**Task goal:** Of all the lines below, return only those starting with the line holding "[948,311,1008,327] [136,346,188,366] before" and going on through the line holding "[849,1153,1009,1174] problem solving", exactly as written.

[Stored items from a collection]
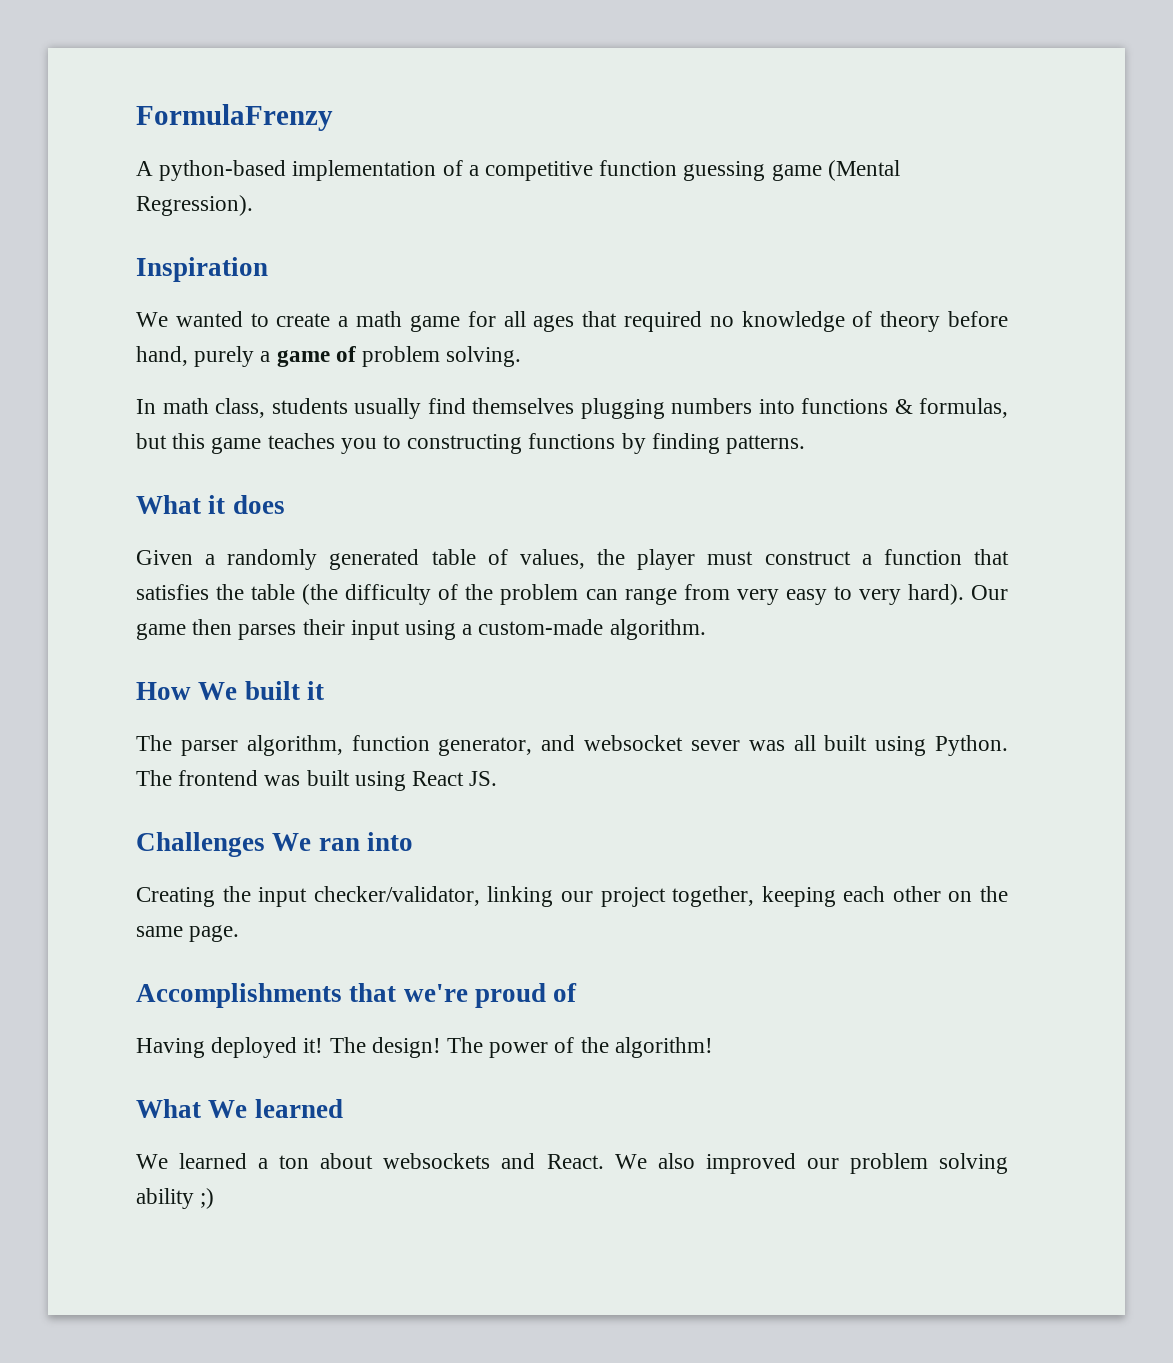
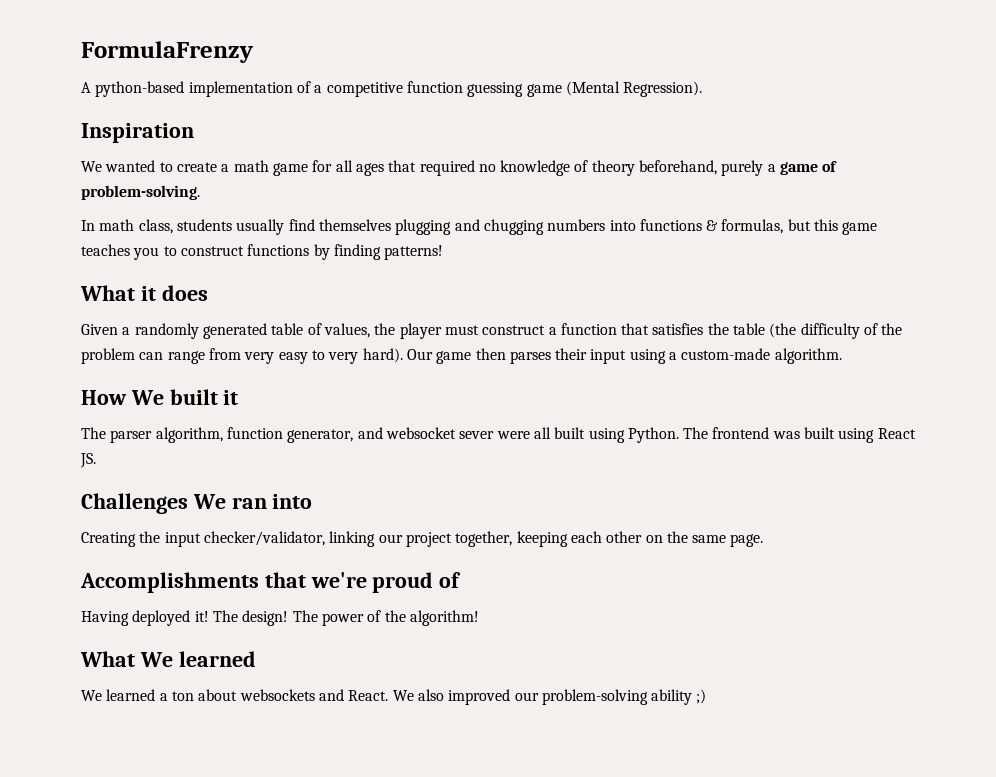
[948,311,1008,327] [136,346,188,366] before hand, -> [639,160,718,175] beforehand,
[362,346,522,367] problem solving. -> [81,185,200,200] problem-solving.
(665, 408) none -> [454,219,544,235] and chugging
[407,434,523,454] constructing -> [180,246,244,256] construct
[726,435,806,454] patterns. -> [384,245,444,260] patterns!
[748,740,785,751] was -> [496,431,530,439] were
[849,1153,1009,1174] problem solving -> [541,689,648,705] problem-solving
==
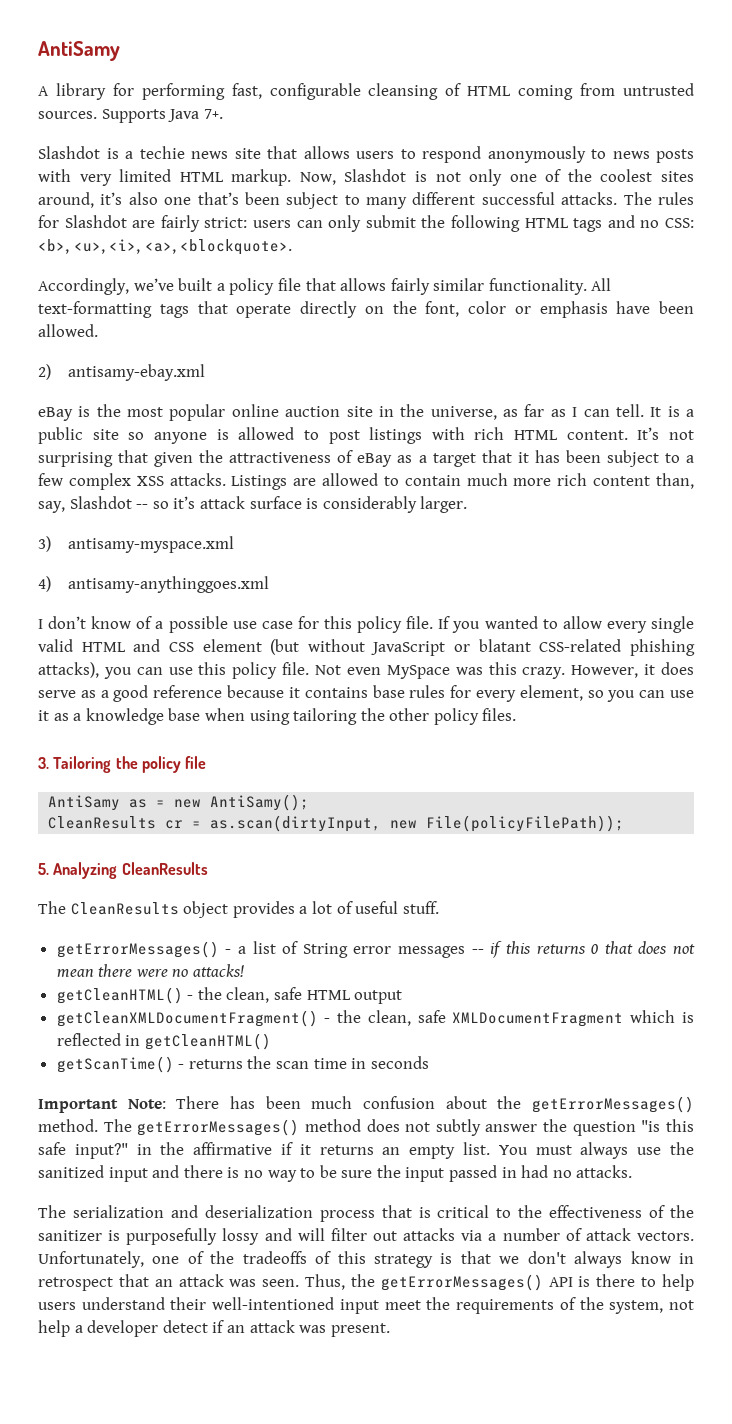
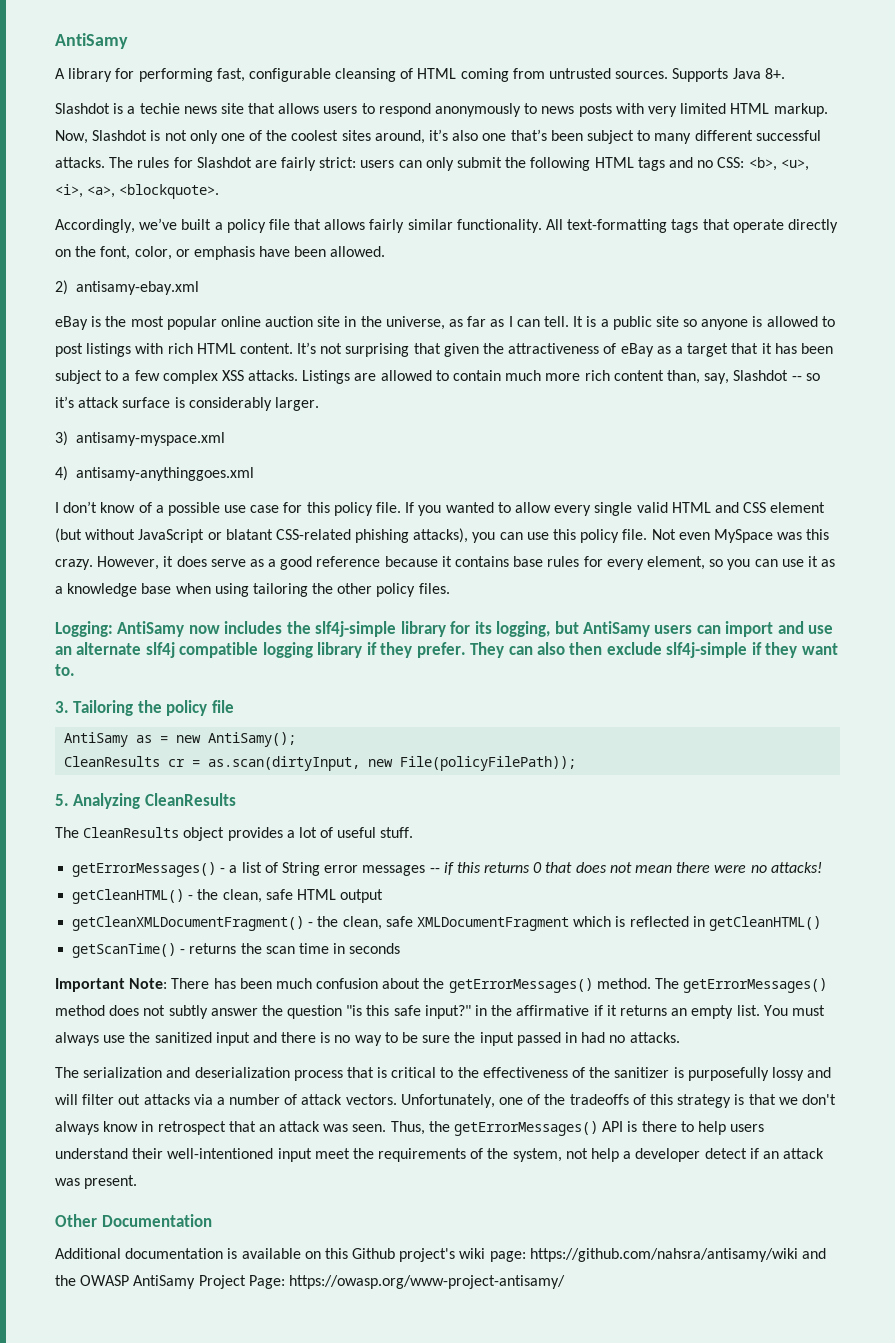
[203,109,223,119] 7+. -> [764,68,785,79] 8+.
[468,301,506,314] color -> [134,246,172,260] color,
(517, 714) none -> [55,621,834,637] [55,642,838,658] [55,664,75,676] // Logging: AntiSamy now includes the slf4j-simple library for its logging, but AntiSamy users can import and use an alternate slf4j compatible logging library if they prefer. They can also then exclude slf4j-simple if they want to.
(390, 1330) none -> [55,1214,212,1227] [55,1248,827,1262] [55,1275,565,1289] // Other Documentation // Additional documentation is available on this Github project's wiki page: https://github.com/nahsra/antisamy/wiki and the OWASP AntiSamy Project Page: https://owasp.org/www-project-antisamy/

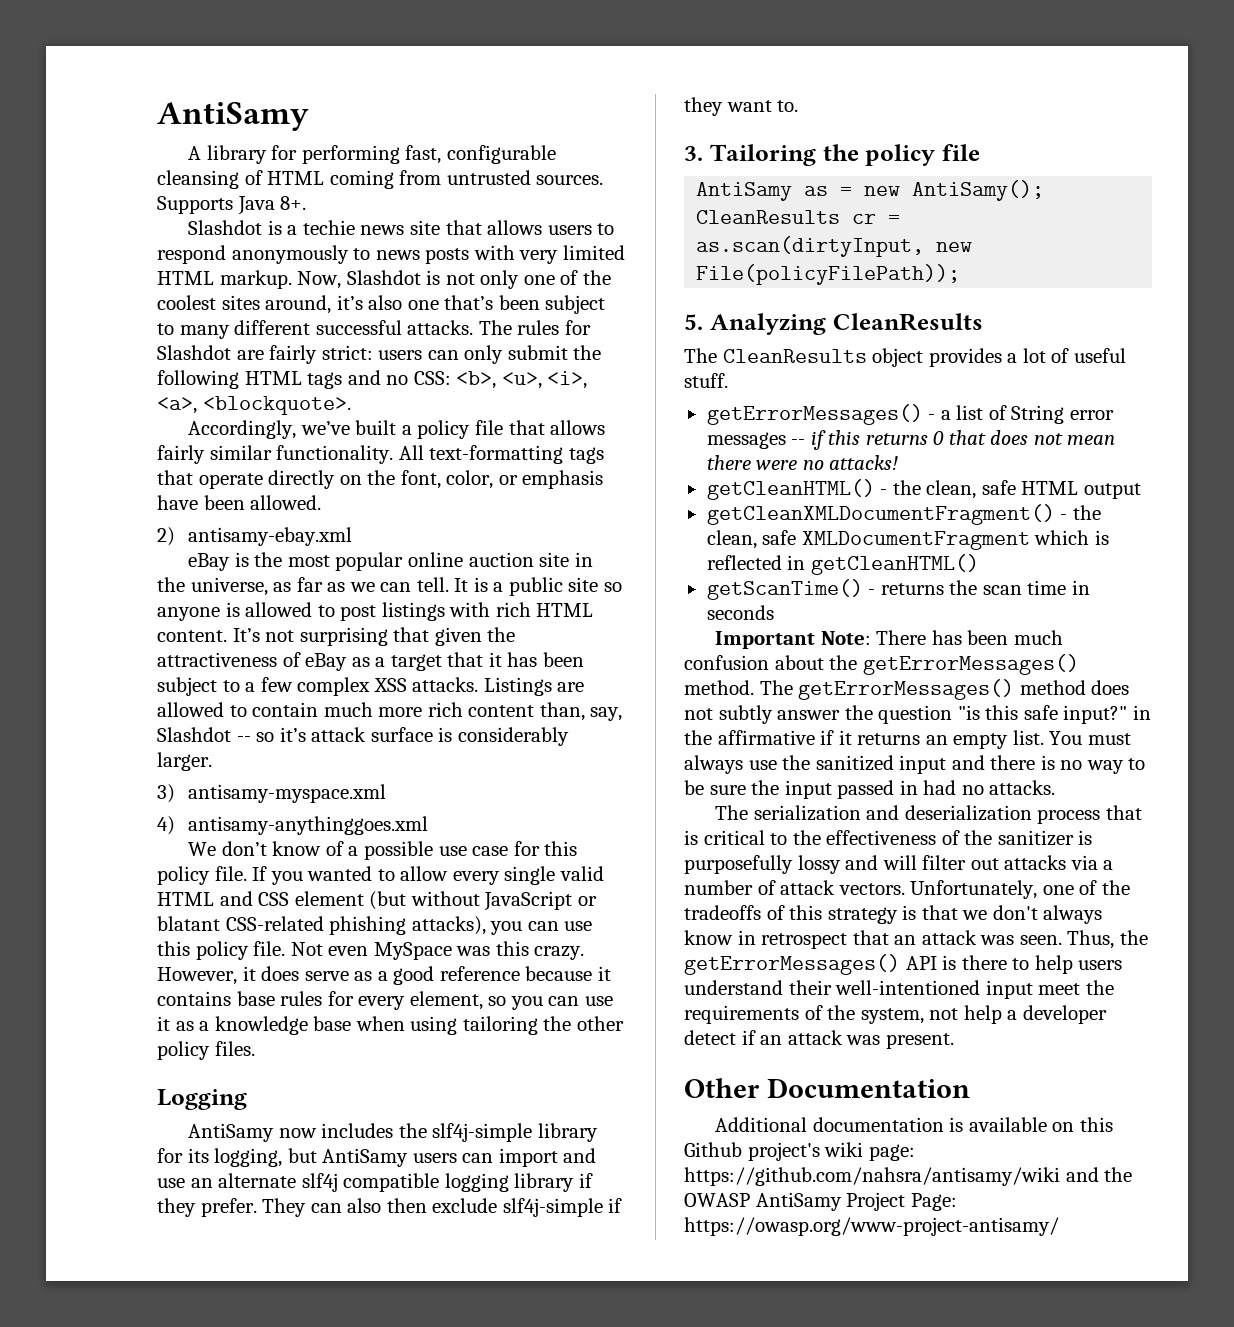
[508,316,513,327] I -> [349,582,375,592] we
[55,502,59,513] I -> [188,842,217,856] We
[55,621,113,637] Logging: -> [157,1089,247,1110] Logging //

**Answer box:**
[948,311,1008,327] [136,346,188,366] before hand, -> [639,160,718,175] beforehand,
[362,346,522,367] problem solving. -> [81,185,200,200] problem-solving.
(665, 408) none -> [454,219,544,235] and chugging
[407,434,523,454] constructing -> [180,246,244,256] construct
[726,435,806,454] patterns. -> [384,245,444,260] patterns!
[748,740,785,751] was -> [496,431,530,439] were
[849,1153,1009,1174] problem solving -> [541,689,648,705] problem-solving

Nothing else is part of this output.